Enquanto, pra ela, eu tornava fácil seguir em frente e superar a perda, pra mim, ela tornava fácil a minha promessa ser quebrada. Era fácil entregar meu coração pra Anna. Nela eu confiaria que não o quebraria.
- Anna...- digo ao encontrá-la na porta, do lado de fora, na área da piscina. Ela observava uma cena ao longe, que meus olhos não demoraram a perceber também. Isaac e Leah pareciam...bem. Estavam conversando sobre algum assunto, que pareciam ter em comum e riam juntos.- Eles se reconciliaram?
- Parece que sim...- Anna diz sorrindo e se vira pra mim.- Conseguimos, Michael. Nossos amigos se resolveram!
E se atira em mim, me abraçando apertado. Estávamos do mesmo jeito como no dia em que soube o seu nome. Ela agarrada ao meu pescoço, eu segurando firme sua cintura. Mas enquanto naquele dia, ela se agarrava a mim como se eu fosse uma tábua de salvação, agora eu me sentia como seu cúmplice. O responsável por fazer ela se alegrar, o único que conhecia um segredo que só nós dois compartilhávamos.
- A gente conseguiu...- digo ainda no abraço, inalando o cheiro do seu cabelo. Não sabia que cheiro era, mas era bom, muito bom. Então afasto um pouco nossos rostos, mas mantenho minhas mãos na sua cintura, encarando-a nos olhos.- Obrigado. Pelas suas palavras de hoje...

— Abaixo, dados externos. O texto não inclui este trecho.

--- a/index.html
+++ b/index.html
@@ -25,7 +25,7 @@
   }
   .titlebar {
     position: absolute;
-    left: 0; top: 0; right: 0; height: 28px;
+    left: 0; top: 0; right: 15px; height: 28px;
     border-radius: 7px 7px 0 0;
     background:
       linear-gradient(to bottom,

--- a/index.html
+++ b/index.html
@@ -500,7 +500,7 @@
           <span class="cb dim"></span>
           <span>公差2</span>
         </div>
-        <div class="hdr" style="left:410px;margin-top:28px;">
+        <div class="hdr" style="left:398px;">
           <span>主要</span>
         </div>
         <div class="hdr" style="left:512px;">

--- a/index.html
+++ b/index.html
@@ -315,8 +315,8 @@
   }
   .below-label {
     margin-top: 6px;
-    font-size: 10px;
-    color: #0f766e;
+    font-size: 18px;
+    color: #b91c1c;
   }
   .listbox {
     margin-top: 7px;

- Eu não menti em nada...- diz sorrindo.- Alguém tinha que botar a Brittany no lugar dela. Eu não sou a favor de nenhum tipo de rivalidade feminina, mas ela...faz qualquer uma mandar a sororidade pelo espaço.

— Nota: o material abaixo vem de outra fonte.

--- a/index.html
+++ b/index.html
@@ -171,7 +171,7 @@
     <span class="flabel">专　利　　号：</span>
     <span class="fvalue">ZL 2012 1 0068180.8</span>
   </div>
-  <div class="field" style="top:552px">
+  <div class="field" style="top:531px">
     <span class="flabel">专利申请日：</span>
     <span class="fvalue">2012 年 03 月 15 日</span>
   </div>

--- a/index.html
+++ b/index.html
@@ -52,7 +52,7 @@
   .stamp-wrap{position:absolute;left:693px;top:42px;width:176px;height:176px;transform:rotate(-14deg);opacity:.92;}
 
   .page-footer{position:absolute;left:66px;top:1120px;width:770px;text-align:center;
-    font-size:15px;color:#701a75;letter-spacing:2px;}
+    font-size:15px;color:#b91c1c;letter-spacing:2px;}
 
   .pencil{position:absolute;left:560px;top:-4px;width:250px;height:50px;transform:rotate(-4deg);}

- É...na época que a gente namorou, eu fiquei cego. Ela era a menina mais linda da escola. Achei que seríamos o casal perfeito. Mas enquanto eu me envolvi, ela só queria fama e status.

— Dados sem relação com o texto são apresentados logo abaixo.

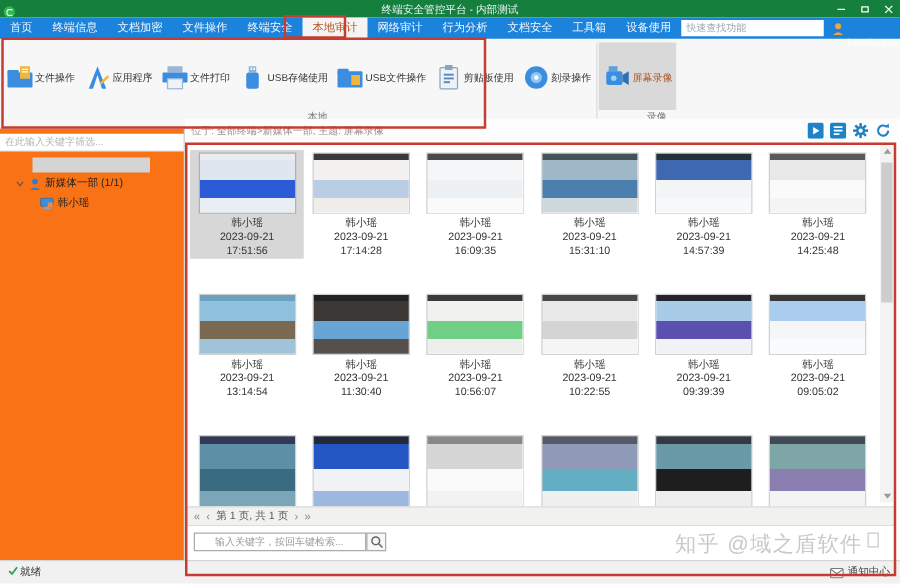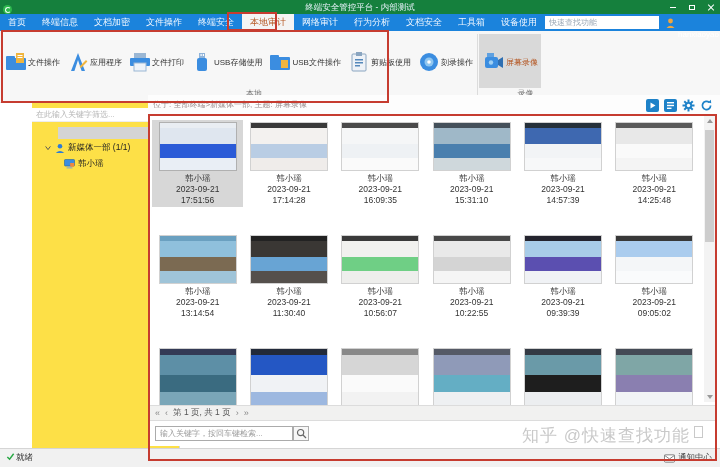--- a/index.html
+++ b/index.html
@@ -43,7 +43,7 @@
   .rdivider { width:1px; background:#dcdcdc; height:62px; margin-top:3px; }
 
   
-  .sidebar { left:0; top:103px; width:148px; height:345px; background:#fde047; border-right:1px solid #d5d5d5; z-index:2;margin-left:32px;}
+  .sidebar { left:0; top:103px; width:148px; height:345px; background:#f97316; border-right:1px solid #d5d5d5; z-index:2;}
   .sfilter { width:100%; height:14px; border:0; border-bottom:1px solid #ededed; font-size:8px; padding:0 4px; color:#444;}
   .sfilter::placeholder{color:#b5b5b5;}
   .redacted { margin:5px 0 0 26px; width:94px; height:12px; background:#d4d4d4; }

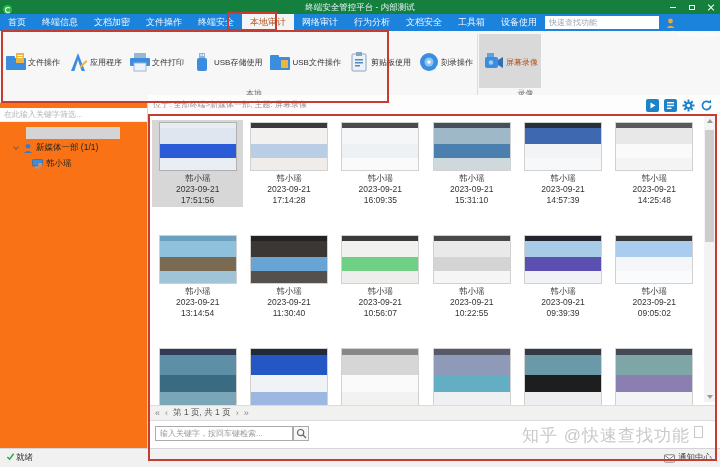--- a/index.html
+++ b/index.html
@@ -81,7 +81,7 @@
   .pgbtn { color:#888; font-size:9px; line-height:14px; }
 
   .searchrow { position:absolute; left:0; top:307px; width:567px; height:25px; background:#fff; }
-  .ksearch { position:absolute; left:6px; top:5px; width:138px; height:15px; border:1px solid #ababab; font-size:8px; padding:0 4px; color:#333;}
+  .ksearch { position:absolute; left:6px; top:5px; width:138px; height:15px; border:1px solid #ababab; font-size:8px; padding:0 16px; color:#333;}
   .ksearch::placeholder{color:#9a9a9a;}
   .kbtn { position:absolute; left:144px; top:5px; width:16px; height:15px; border:1px solid #ababab; background:#f7f7f7; display:flex; align-items:center; justify-content:center;}
   .watermark { position:absolute; right:26px; top:3px; font-size:17px; color:#c9c9c9; letter-spacing:1px; white-space:nowrap;}

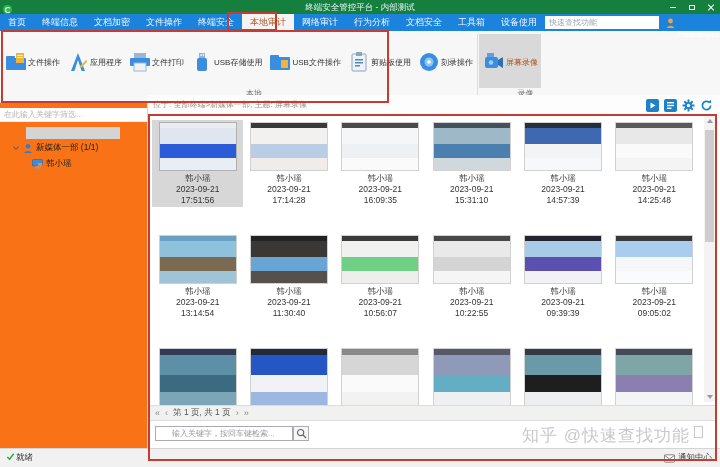--- a/index.html
+++ b/index.html
@@ -423,7 +423,7 @@
         <line x1="7" y1="7" x2="10" y2="10" stroke="#666" stroke-width="1.2"></line>
       </svg>
     </span>
-    <span class="watermark">知乎 @快速查找功能</span>
+    <span class="watermark">知乎 @域之盾软件</span>
     <span class="wbadge"></span>
   </div>
 </div>

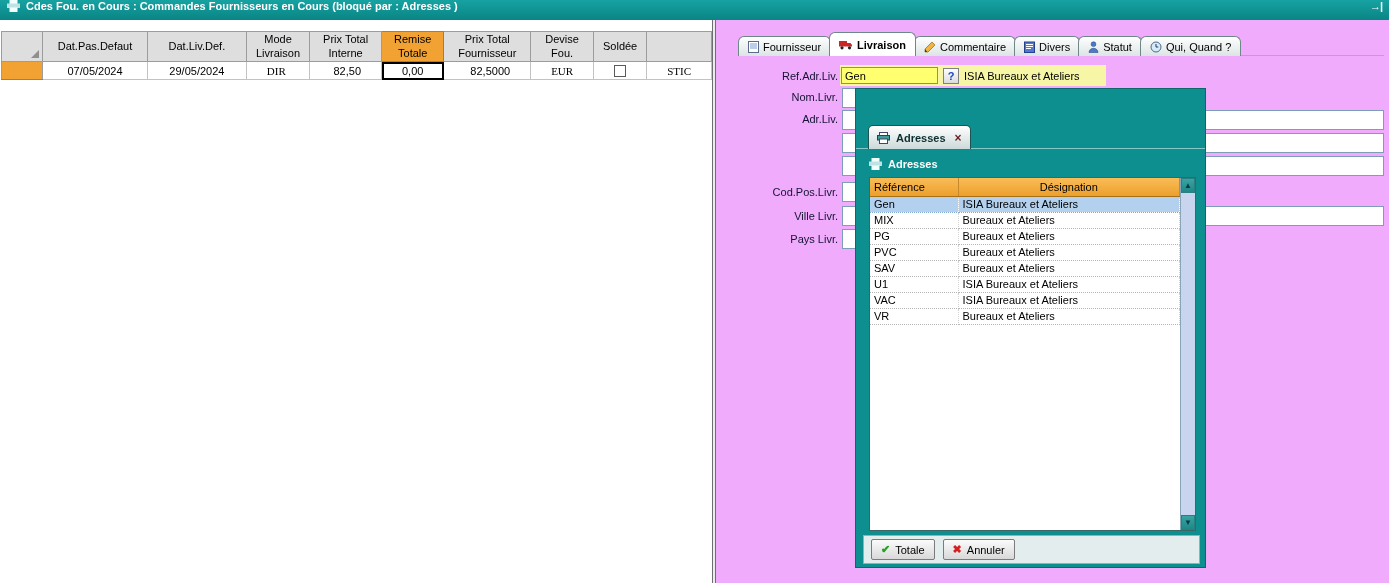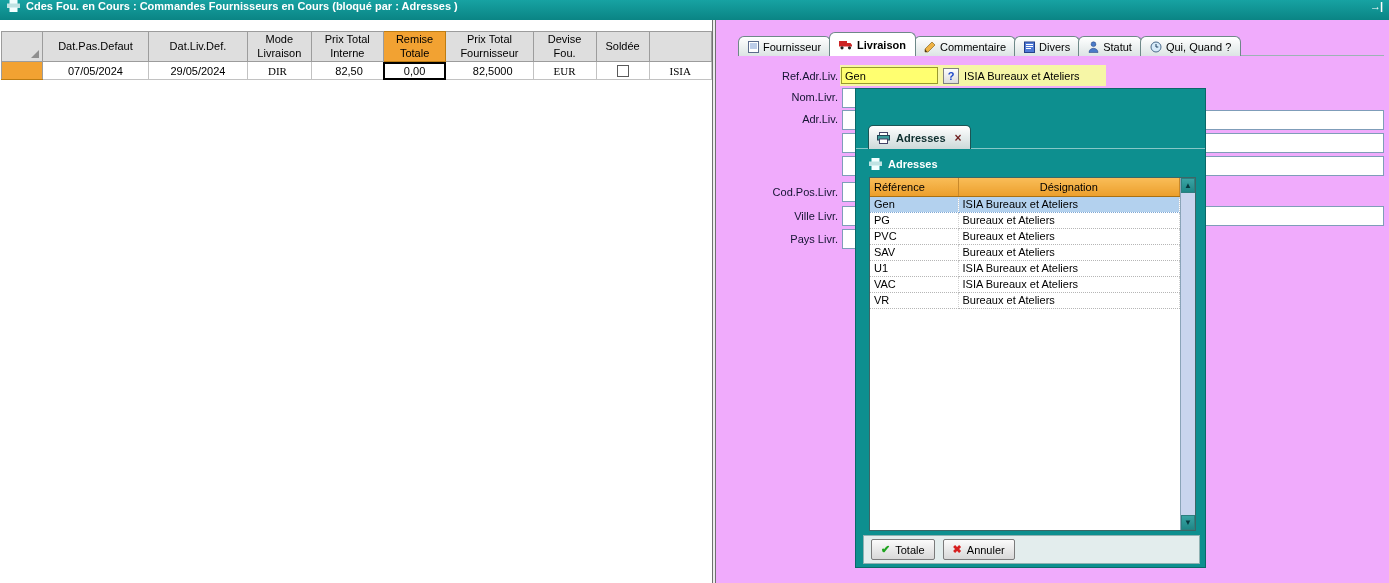--- a/index.html
+++ b/index.html
@@ -141,7 +141,7 @@
           <td class="r">82,5000</td>
           <td class="l">EUR</td>
           <td class="c"><span class="cb"></span></td>
-          <td class="l">ISIA</td>
+          <td class="l">STIC</td>
         </tr>
       </tbody>
     </table>

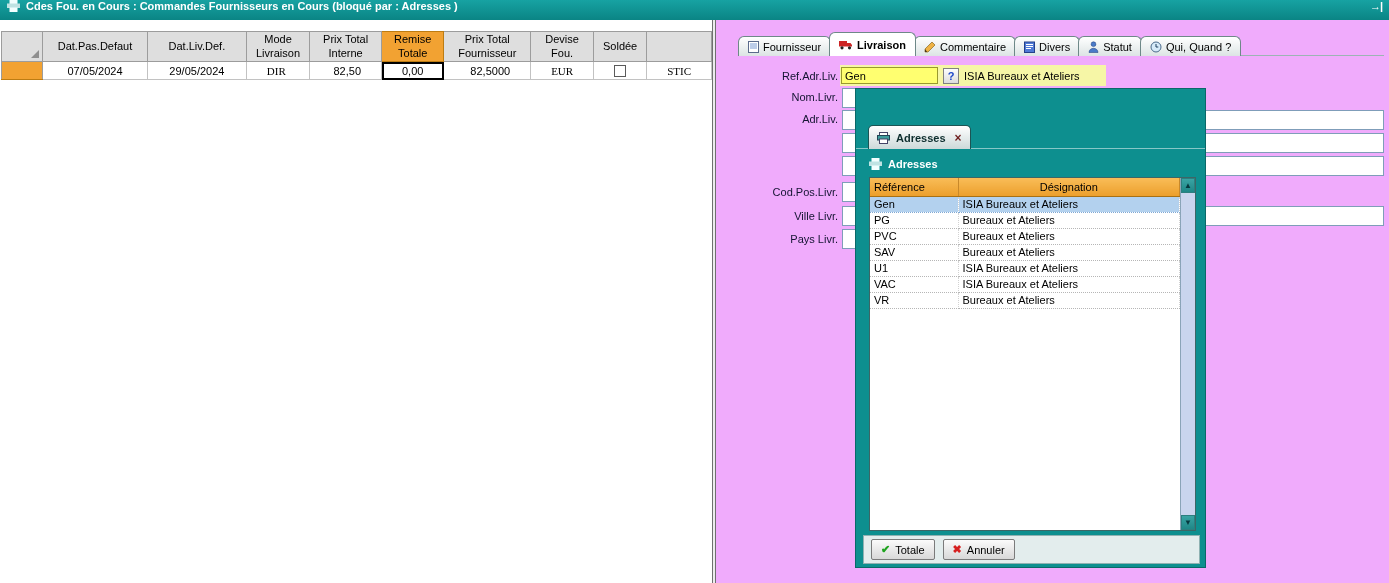--- a/index.html
+++ b/index.html
@@ -258,6 +258,10 @@
                 <td>ISIA Bureaux et Ateliers</td>
               </tr>
               <tr>
+                <td>MIX</td>
+                <td>Bureaux et Ateliers</td>
+              </tr>
+              <tr>
                 <td>PG</td>
                 <td>Bureaux et Ateliers</td>
               </tr>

- Então...não sente mais nada por ela?
- Só ódio, mágoa e rancor. E...Anna, eu não quero que você pense que eu sou um babaca machista que ofende mulheres porque eu não sou assim, tá?
- A Brittany faz qualquer um mostrar o pior lado. Não te julgo, de verdade.- ela sorri, sincera e a abraço do novo. – Eu...de alguma forma, conheço seu coração, Michael. Conheço sua alma e eu sei que você é bem diferente do Lawrence e da Brittany. Você merece todo o amor que alguém pode ser capaz de entregar a outra pessoa.
- Agora eu acho que sei disso...- respondo e ela assente.- Porque, se pra você eu torno fácil viver, pra mim você torna fácil entregar meu coração pra alguém de novo. Você me faz acreditar que ainda existe amor no mundo e que eu sou capaz de merecer.- olho no fundo dos seus olhos azuis, tão brilhantes quanto a água da piscina no meio da festa. – Mas você não respondeu à minha pergunta.
- Que pergunta?
- Se jogadores egocêntricos não fazem seu tipo, o que faz?- afasto seu cabelo do rosto, olhando pra ela. Passo minha mão pela sua bochecha, fazendo um leve carinho ali e a deito no seu queixo.
- Caras gentis, que se preocupam com todo mundo a ponto de salvarem uma estranha de ser atropelada ou perguntar se ela tá bem quando a vê chorar. Alguém com quem eu posso conversar sobre tudo, que não vai me julgar por nada. Alguém que me faz ser feliz e querer estar viva de novo. Alguém como você...
- Então me desculpa...- digo e ela me olha confusa, mas antes que qualquer palavra saia da sua boca, puxo seu rosto pra mim, colando meus lábios nos seus, beijando-a ternamente.
Eu não conseguiria seguir em frente depois de tudo que ouvi sem fazer isso. Seria um completo idiota se não beijasse essa menina após me dar conta de que ela vale muito a pena. Sempre valeu.